INFORMATION GIVEN section start

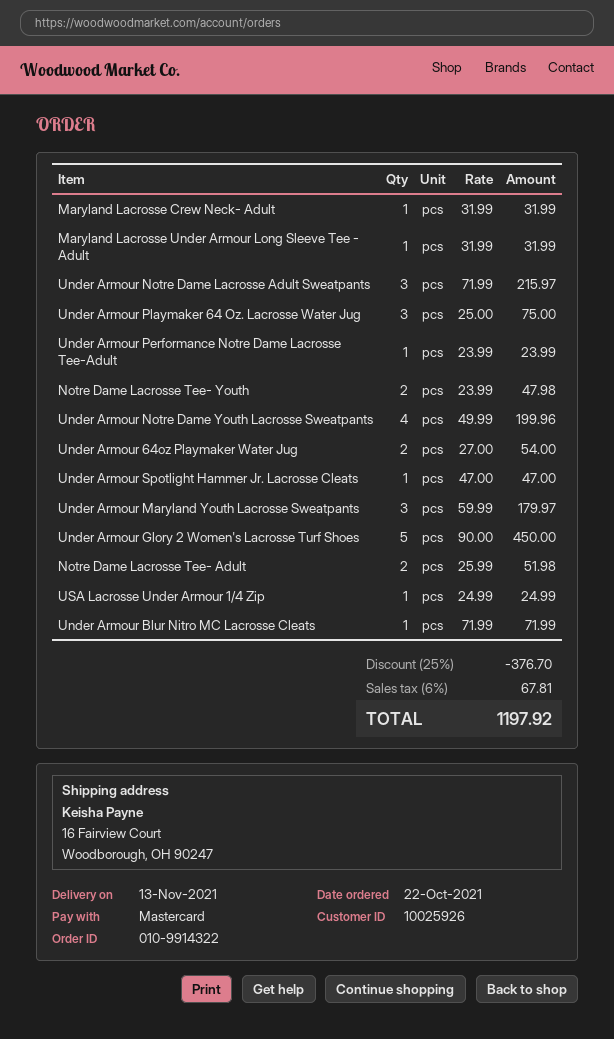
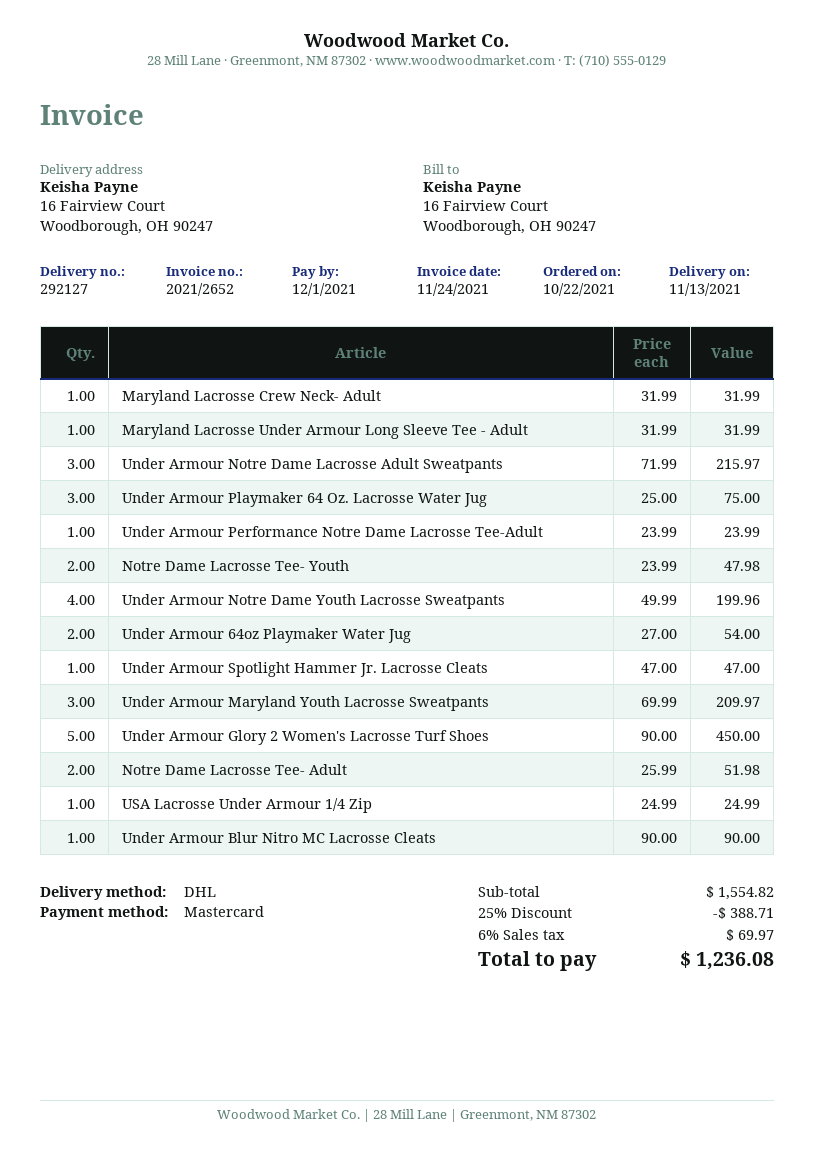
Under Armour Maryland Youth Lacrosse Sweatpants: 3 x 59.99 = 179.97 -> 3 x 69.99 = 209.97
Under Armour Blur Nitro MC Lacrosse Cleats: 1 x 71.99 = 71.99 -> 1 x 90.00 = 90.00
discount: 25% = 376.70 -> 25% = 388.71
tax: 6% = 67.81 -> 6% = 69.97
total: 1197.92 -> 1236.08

INFORMATION GIVEN section end
INFORMATION GIVEN section start

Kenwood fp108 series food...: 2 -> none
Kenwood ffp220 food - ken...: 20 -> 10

INFORMATION GIVEN section end
INFORMATION GIVEN section start

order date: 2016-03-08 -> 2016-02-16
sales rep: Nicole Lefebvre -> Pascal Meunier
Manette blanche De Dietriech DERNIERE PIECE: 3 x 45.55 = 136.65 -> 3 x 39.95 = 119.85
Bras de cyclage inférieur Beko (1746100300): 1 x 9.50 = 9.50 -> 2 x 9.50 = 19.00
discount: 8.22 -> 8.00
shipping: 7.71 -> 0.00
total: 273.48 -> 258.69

INFORMATION GIVEN section end

- [TASK GOAL]
Reproduce exactly, and only, the part of the listing above that begins at the line with "Kenwood fp108 series food...: 2 -> none" and goes on through the line with "Kenwood ffp220 food - ken...: 20 -> 10".

- [EXERCISE RESPONSE]
Kenwood fp108 series food...: 2 -> none
Kenwood ffp220 food - ken...: 20 -> 10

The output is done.